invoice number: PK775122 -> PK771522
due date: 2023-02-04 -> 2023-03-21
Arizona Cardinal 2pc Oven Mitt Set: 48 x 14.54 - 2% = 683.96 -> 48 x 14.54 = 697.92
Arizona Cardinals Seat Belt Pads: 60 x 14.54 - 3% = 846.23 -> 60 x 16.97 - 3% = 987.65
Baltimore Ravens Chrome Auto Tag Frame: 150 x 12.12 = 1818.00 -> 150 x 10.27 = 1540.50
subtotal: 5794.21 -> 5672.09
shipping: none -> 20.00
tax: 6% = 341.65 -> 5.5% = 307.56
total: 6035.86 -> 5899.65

**********

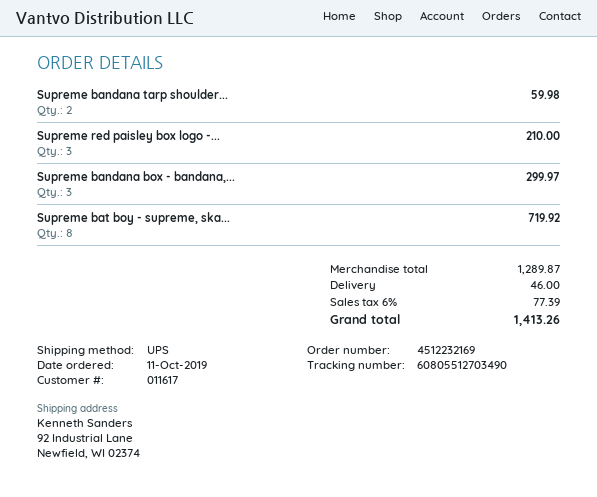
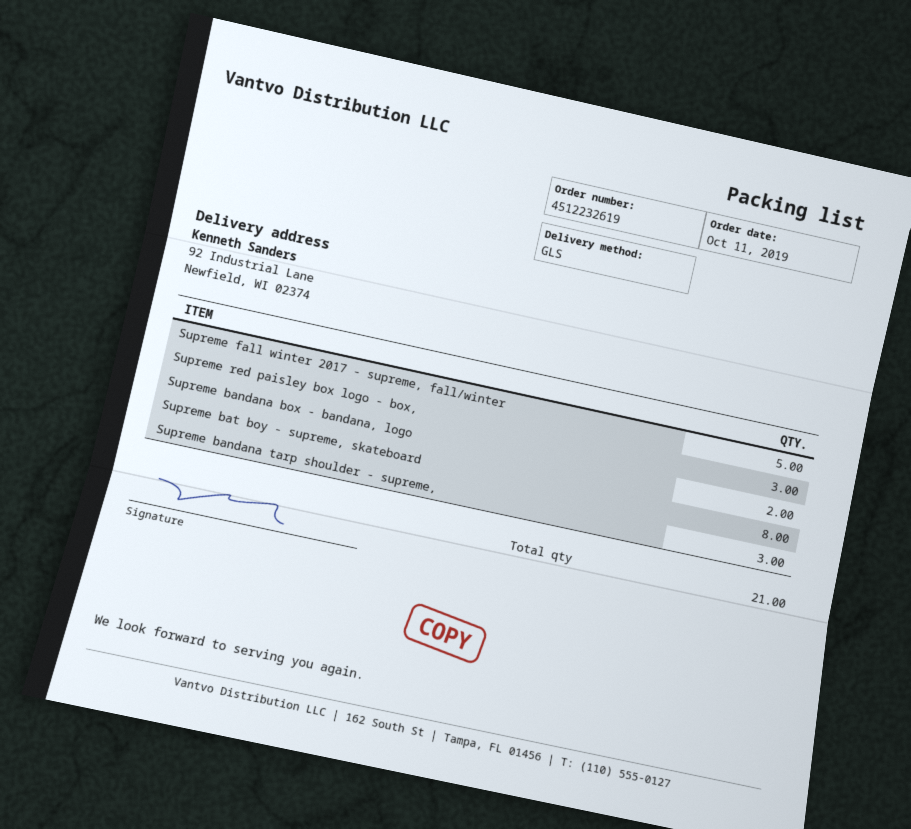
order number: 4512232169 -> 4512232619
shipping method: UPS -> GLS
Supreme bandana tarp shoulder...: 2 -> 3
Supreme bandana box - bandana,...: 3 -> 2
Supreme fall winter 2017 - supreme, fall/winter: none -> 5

**********

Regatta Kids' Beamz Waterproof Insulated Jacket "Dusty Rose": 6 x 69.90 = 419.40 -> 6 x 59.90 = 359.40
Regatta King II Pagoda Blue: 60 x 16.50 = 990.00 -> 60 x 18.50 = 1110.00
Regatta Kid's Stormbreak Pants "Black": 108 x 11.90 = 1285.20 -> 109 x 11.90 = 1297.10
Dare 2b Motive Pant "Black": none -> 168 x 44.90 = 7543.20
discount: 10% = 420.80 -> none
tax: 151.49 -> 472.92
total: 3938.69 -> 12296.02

**********

## THE PROBLEM
Output the lines above between the one holding "invoice number: PK775122 -> PK771522" and the one holding "shipping: none -> 20.00", inclusive, with nothing before or after them.

## EXERCISE SOLUTION
invoice number: PK775122 -> PK771522
due date: 2023-02-04 -> 2023-03-21
Arizona Cardinal 2pc Oven Mitt Set: 48 x 14.54 - 2% = 683.96 -> 48 x 14.54 = 697.92
Arizona Cardinals Seat Belt Pads: 60 x 14.54 - 3% = 846.23 -> 60 x 16.97 - 3% = 987.65
Baltimore Ravens Chrome Auto Tag Frame: 150 x 12.12 = 1818.00 -> 150 x 10.27 = 1540.50
subtotal: 5794.21 -> 5672.09
shipping: none -> 20.00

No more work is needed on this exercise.